These examples was used in earlier releases of the tutorials and are now not in use. For comparison purpose they are kept as they represent ideas about potential optimizations. The kernels are indexed from 0 to 3 using the following kernels:
0. datamover_scalar.cc : Uses AIE scalar processing to move 32-bit data (cint16) each clock cycle.
1. datamover_vector_reg.cc : Uses AIE vector processing to move 256-bit data (8 lanes of cint16) each clock cycle.
The vector registers is used for temporary storage as a circular buffer.

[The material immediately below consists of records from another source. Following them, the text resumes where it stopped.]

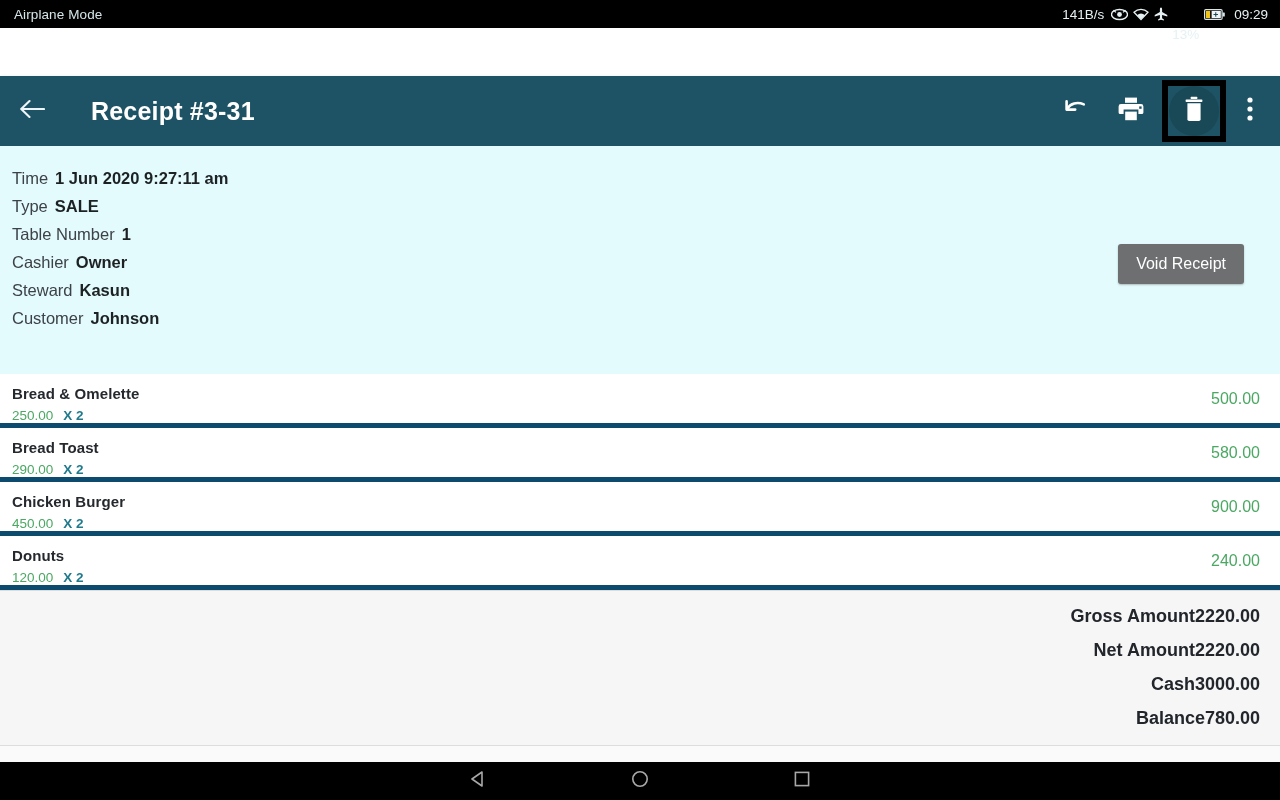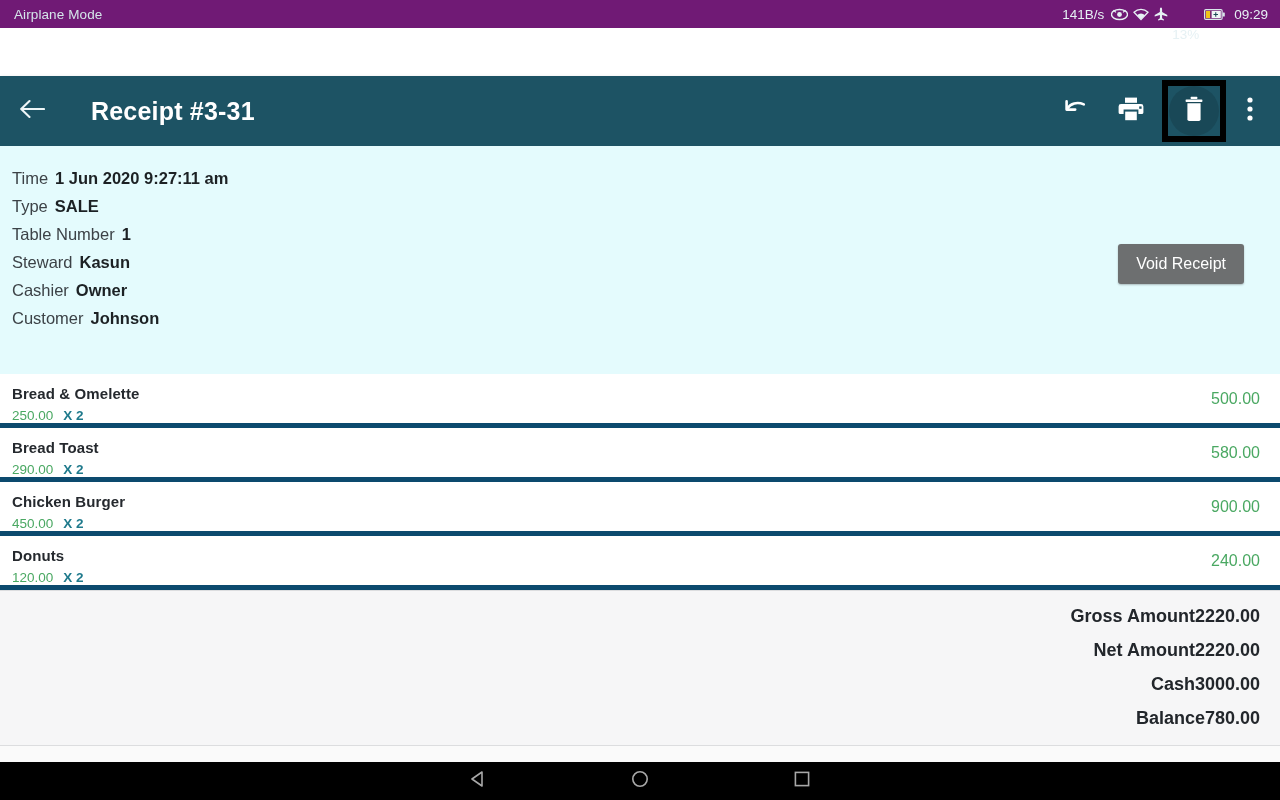--- a/index.html
+++ b/index.html
@@ -13,7 +13,7 @@
 
   
   .statusbar {
-    height:28px; background:#701a75; color:#cfe3e8;
+    height:28px; background:#000000; color:#cfe3e8;
     display:flex; align-items:center; justify-content:space-between;
     padding:0 12px 0 14px; font-size:13.5px;
   }

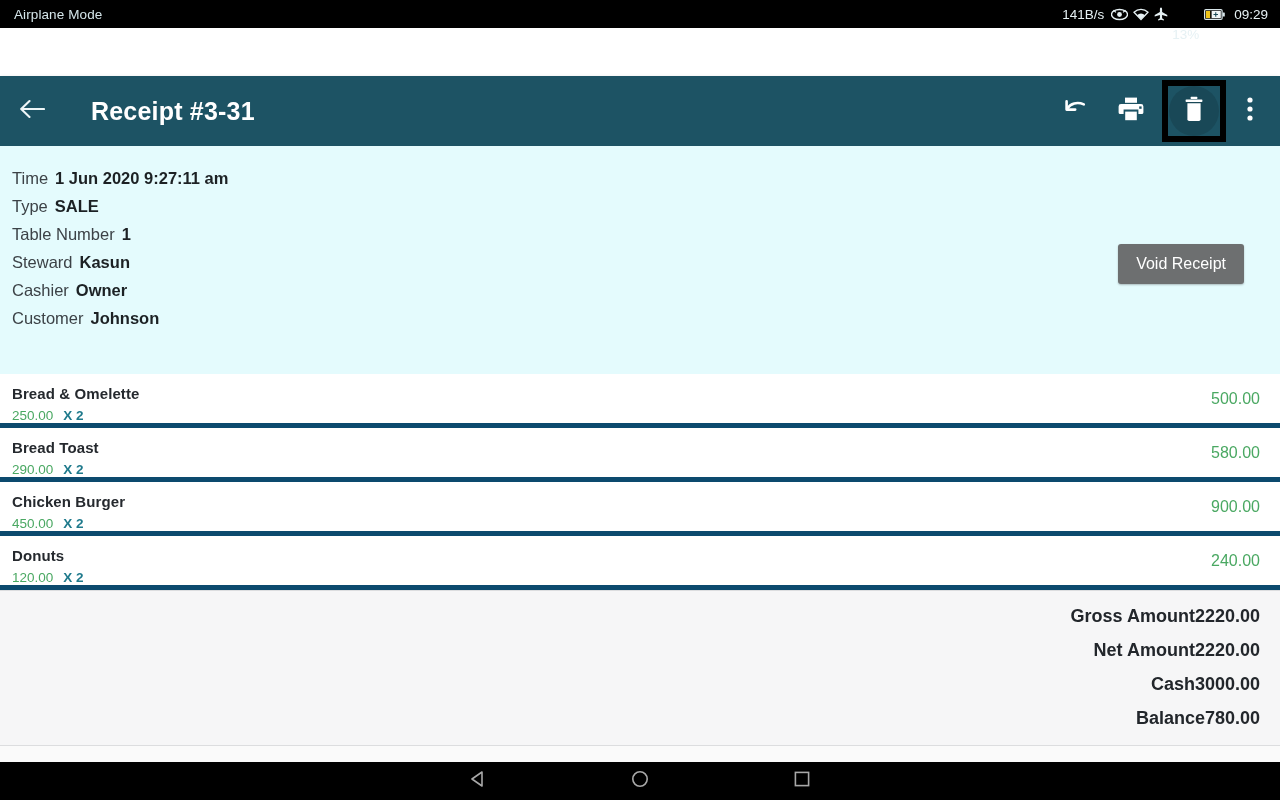--- a/index.html
+++ b/index.html
@@ -208,10 +208,10 @@
       <span class="info-label">Table Number</span><span class="info-value">1</span>
     </div>
     <div class="info-row">
+      <span class="info-label">Cashier</span><span class="info-value">Owner</span>
+    </div>
+    <div class="info-row">
       <span class="info-label">Steward</span><span class="info-value">Kasun</span>
-    </div>
-    <div class="info-row">
-      <span class="info-label">Cashier</span><span class="info-value">Owner</span>
     </div>
     <div class="info-row">
       <span class="info-label">Customer</span><span class="info-value">Johnson</span>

2. datamover_mul_one.cc : Similar as vector data mover, except that the 8 lanes are passed through the DSP MUL
by multiplying with 1. This mimics the pipeline delay vector MUL/MAC signal processing.
3. stream_datamover.cc : Based on direct stream access of the 32-bit AXI Stream. As with the vector data mover,
the vector register is used as a circular buffer. To align with the 128-bit width of the
vector register, the 4:1 conversion from 32 to 128-bit in the stream API is used.
In practice this means we can read 128-bits of data every 4th clock cycle, corresponding to
4 cint16 samples. Similar argument for the output, we write 128-bit data every 4th
clock cycle and the 1:4 conversion to 32-bit stream.